● **PROBLEM TO SOLVE**: Line by line, set down the records below from the first line through the line containing "(244, 158) none". Omit the pictures.

Before-and-after change data
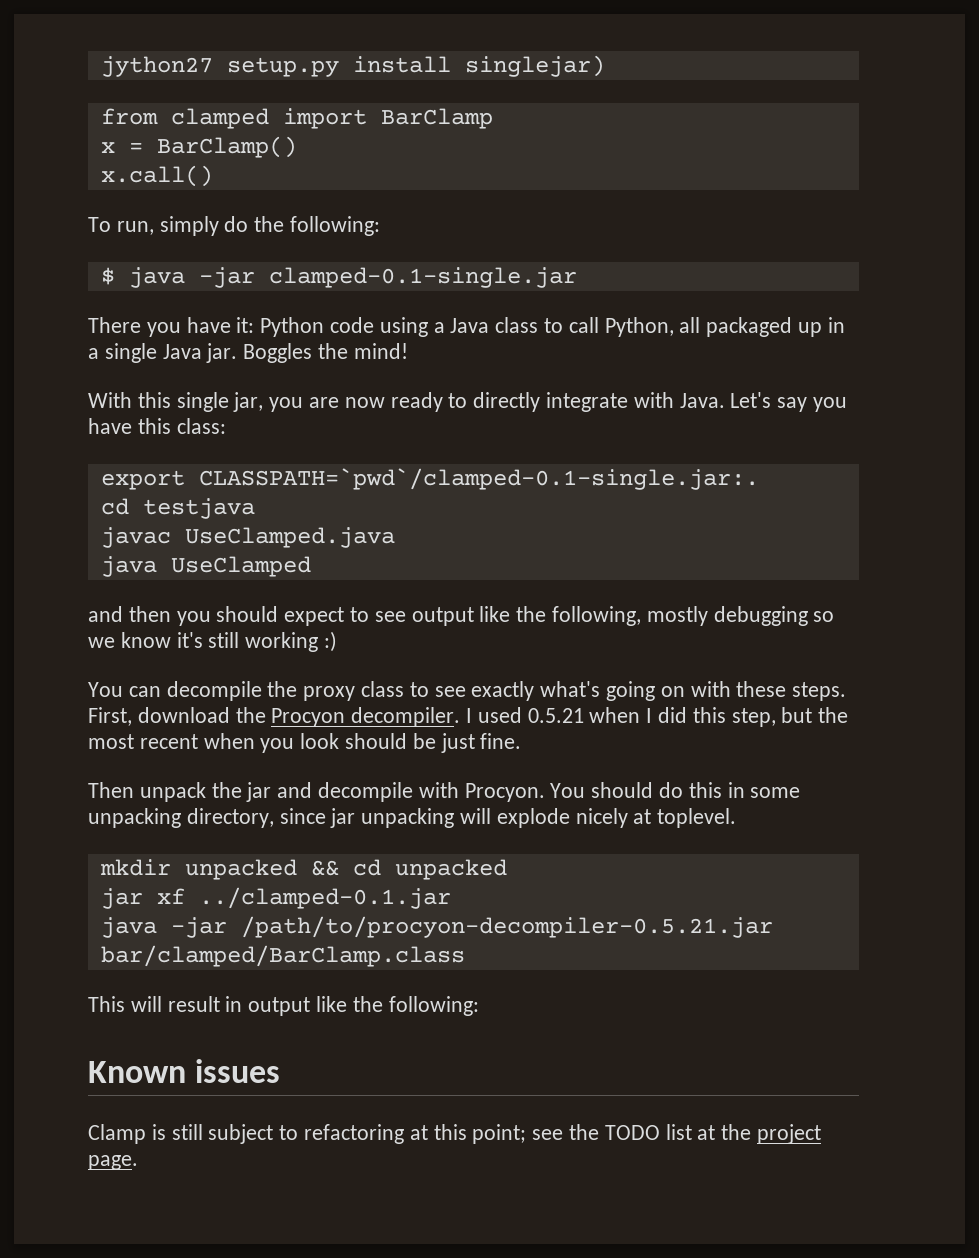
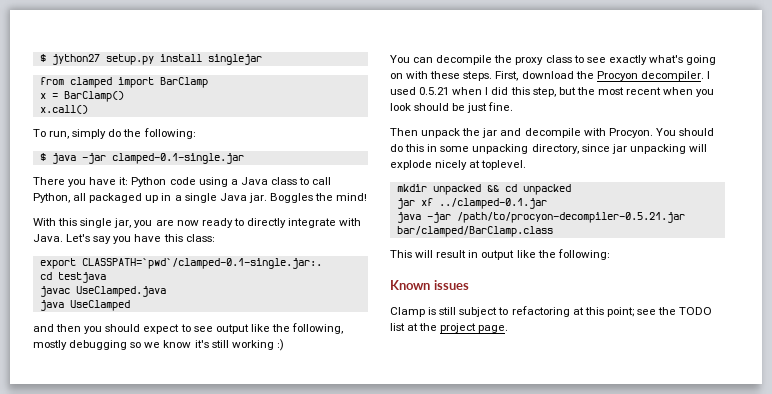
(100, 66) none -> [39,54,46,62] $
[464,55,605,77] singlejar) -> [207,54,262,65] singlejar

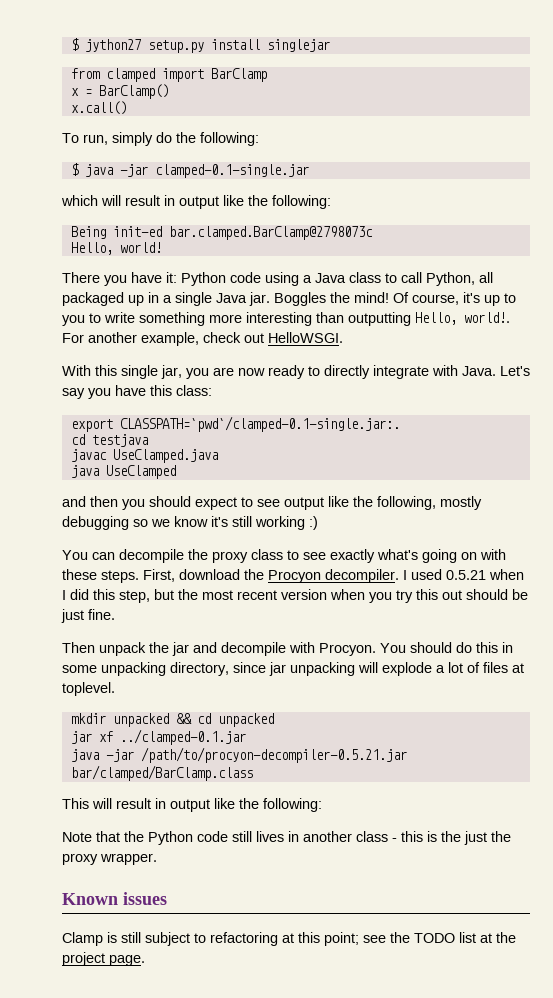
(244, 158) none -> [61,195,331,209] [70,226,373,240] [70,242,162,255] // which will result in output like the following: // Being init-ed bar.clamped.BarClamp@2798073c // Hello, world!
(368, 197) none -> [393,292,516,306] [62,312,510,326] [62,332,343,346] Of course, it's up to you to write something more interesting than outputting Hello, world!. For another example, check out HelloWSGI.
(662, 91) none -> [281,589,327,600] version
[390,103,411,111] look -> [396,589,462,603] try this out
[435,160,468,170] nicely -> [436,662,508,673] a lot of files
(610, 254) none -> [62,831,511,845] [62,853,157,865] // Note that the Python code still lives in another class - this is the just the proxy wrapper.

● **WRITTEN RESPONSE**:
(100, 66) none -> [39,54,46,62] $
[464,55,605,77] singlejar) -> [207,54,262,65] singlejar

(244, 158) none -> [61,195,331,209] [70,226,373,240] [70,242,162,255] // which will result in output like the following: // Being init-ed bar.clamped.BarClamp@2798073c // Hello, world!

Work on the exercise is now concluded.